- What the exercise asks
All lines below between the line with "Cecotec Power Espresso" and the line with "XTRA XTRA WARDROBE BOX SYSTEM - CM.36X48X19H.", including both, must be copied exactly, and the pictures must be omitted.

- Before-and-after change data
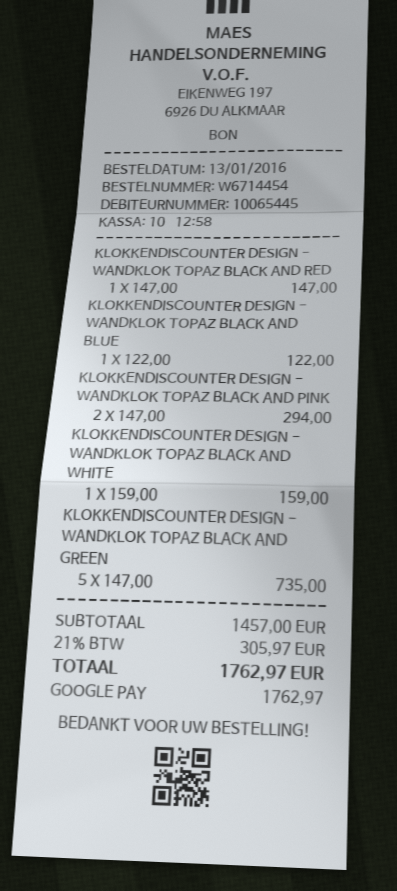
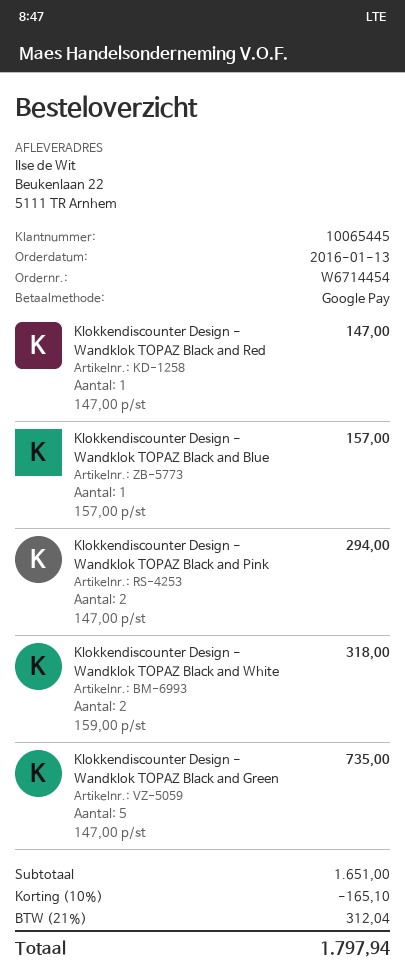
KLOKKENDISCOUNTER DESIGN - WANDKLOK TOPAZ BLACK AND BLUE: 1 x 122.00 = 122.00 -> 1 x 157.00 = 157.00
KLOKKENDISCOUNTER DESIGN - WANDKLOK TOPAZ BLACK AND WHITE: 1 x 159.00 = 159.00 -> 2 x 159.00 = 318.00
subtotal: 1457.00 -> 1651.00
discount: none -> 10% = 165.10
tax: 21% = 305.97 -> 21% = 312.04
total: 1762.97 -> 1797.94

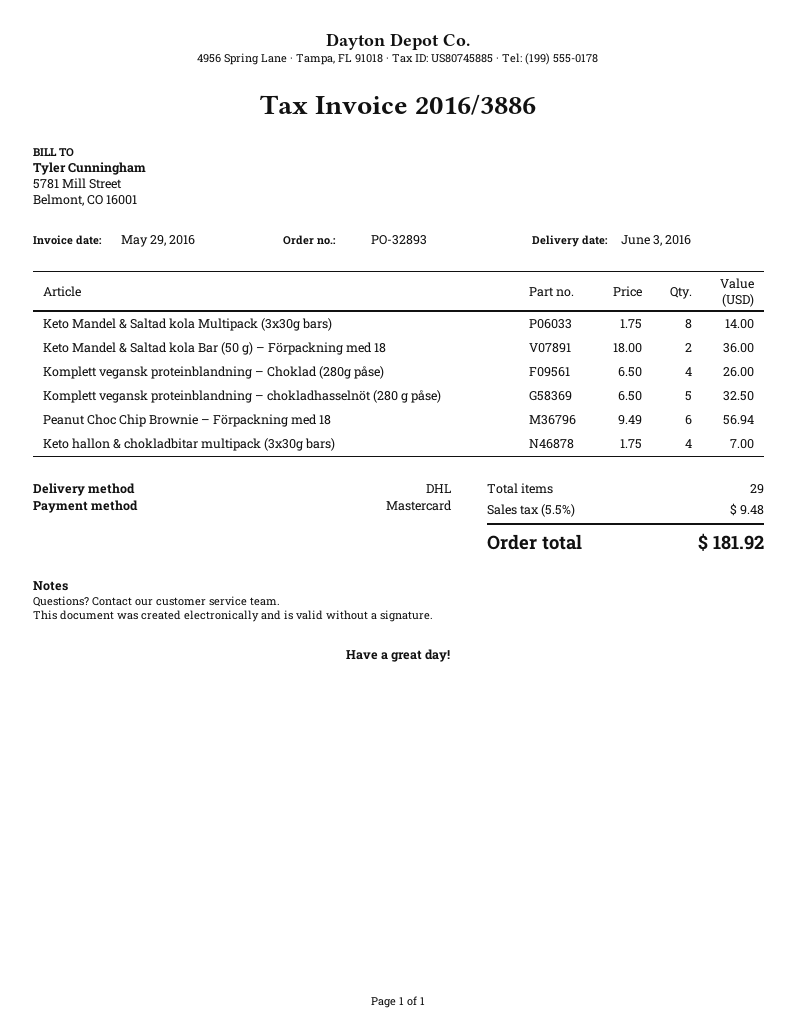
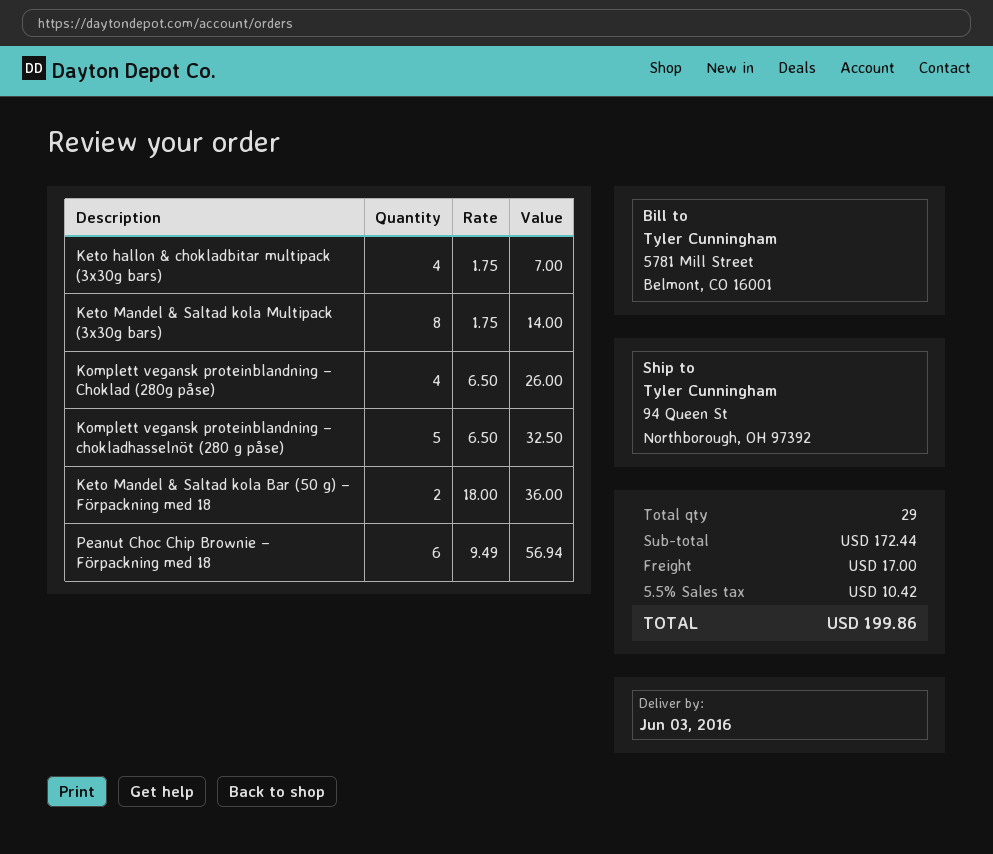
shipping: none -> 17.00
tax: 5.5% = 9.48 -> 5.5% = 10.42
total: 181.92 -> 199.86

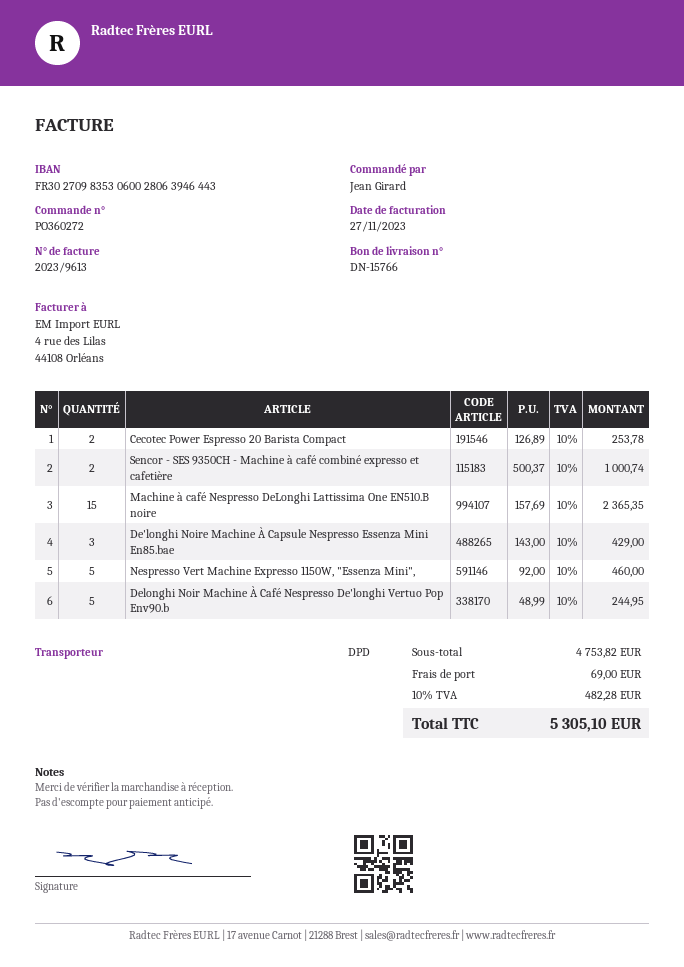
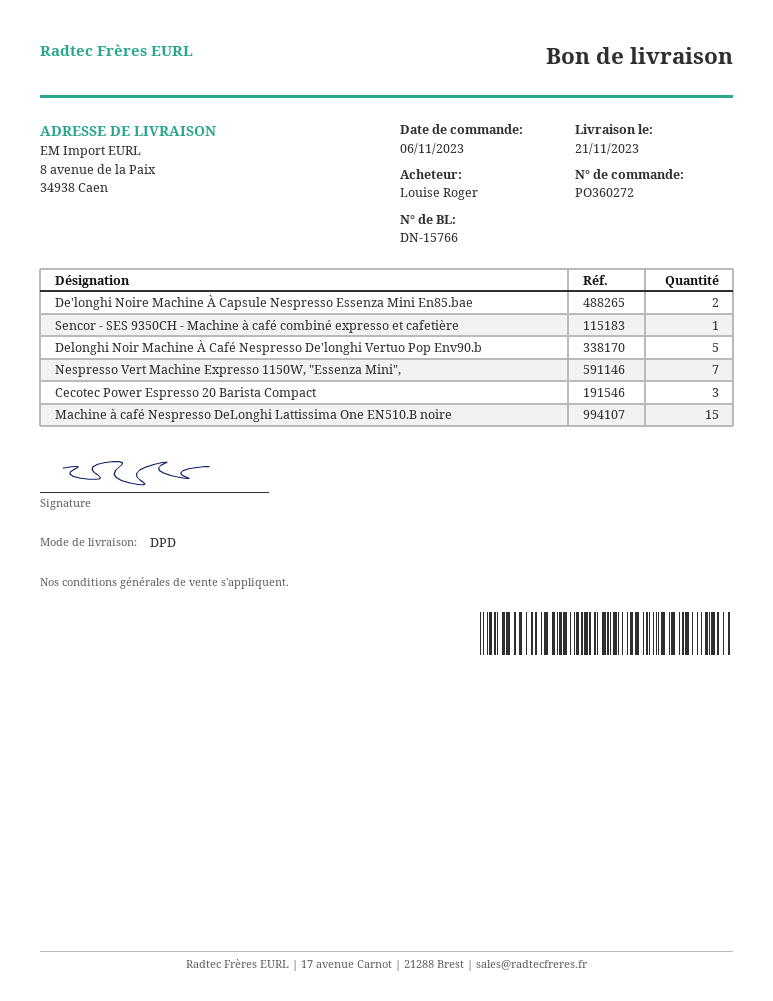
ordered by: Jean Girard -> Louise Roger
Cecotec Power Espresso 20 Barista Compact: 2 -> 3
Sencor - SES 9350CH - Machine à café combiné expresso et cafetière: 2 -> 1
De'longhi Noire Machine À Capsule Nespresso Essenza Mini En85.bae: 3 -> 2
Nespresso Vert Machine Expresso 1150W, "Essenza Mini",: 5 -> 7

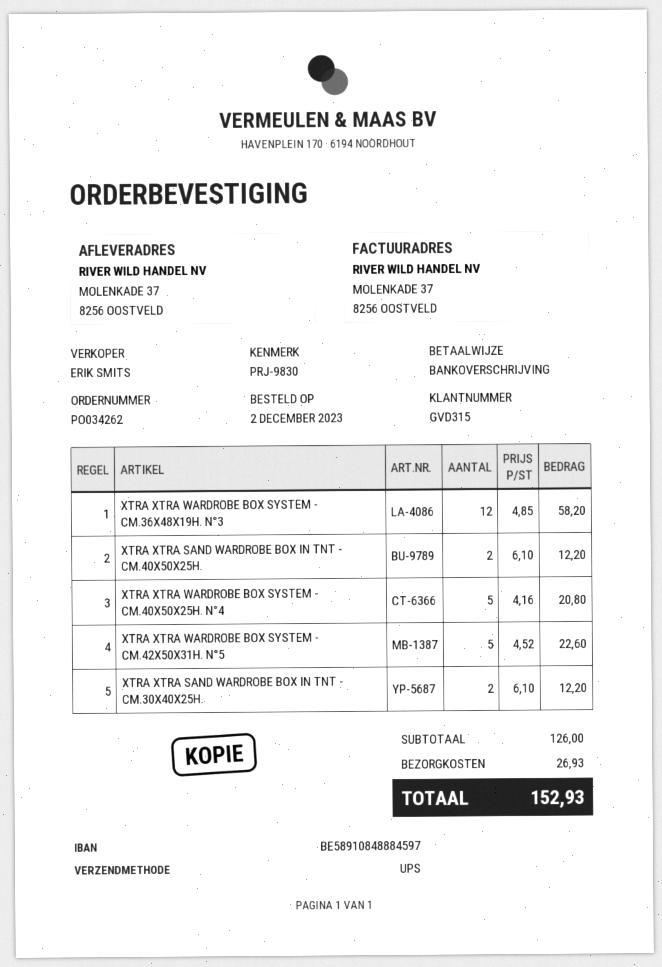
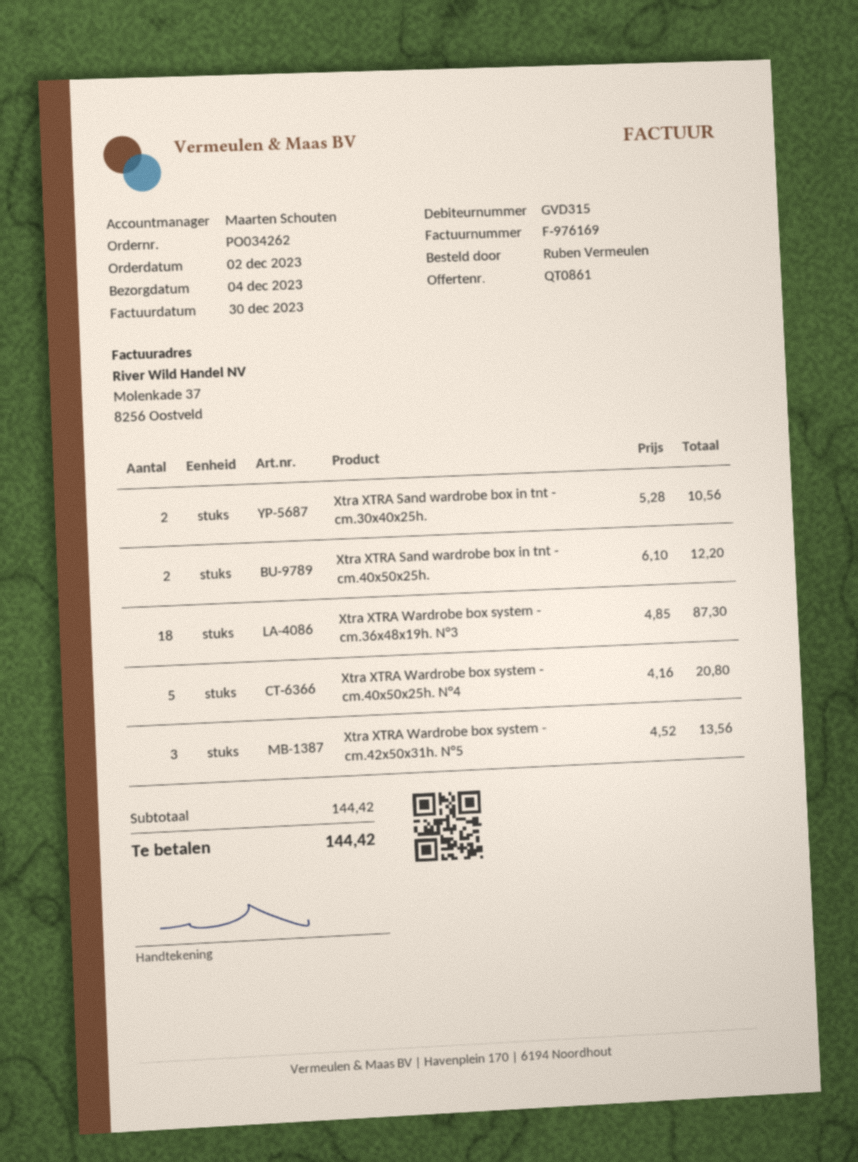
sales rep: ERIK SMITS -> Maarten Schouten
XTRA XTRA WARDROBE BOX SYSTEM - CM.36X48X19H. N°3: 12 x 4.85 = 58.20 -> 18 x 4.85 = 87.30
XTRA XTRA WARDROBE BOX SYSTEM - CM.42X50X31H. N°5: 5 x 4.52 = 22.60 -> 3 x 4.52 = 13.56
XTRA XTRA SAND WARDROBE BOX IN TNT - CM.30X40X25H.: 2 x 6.10 = 12.20 -> 2 x 5.28 = 10.56
subtotal: 126.00 -> 144.42
shipping: 26.93 -> none
total: 152.93 -> 144.42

- Answer section
Cecotec Power Espresso 20 Barista Compact: 2 -> 3
Sencor - SES 9350CH - Machine à café combiné expresso et cafetière: 2 -> 1
De'longhi Noire Machine À Capsule Nespresso Essenza Mini En85.bae: 3 -> 2
Nespresso Vert Machine Expresso 1150W, "Essenza Mini",: 5 -> 7

sales rep: ERIK SMITS -> Maarten Schouten
XTRA XTRA WARDROBE BOX SYSTEM - CM.36X48X19H. N°3: 12 x 4.85 = 58.20 -> 18 x 4.85 = 87.30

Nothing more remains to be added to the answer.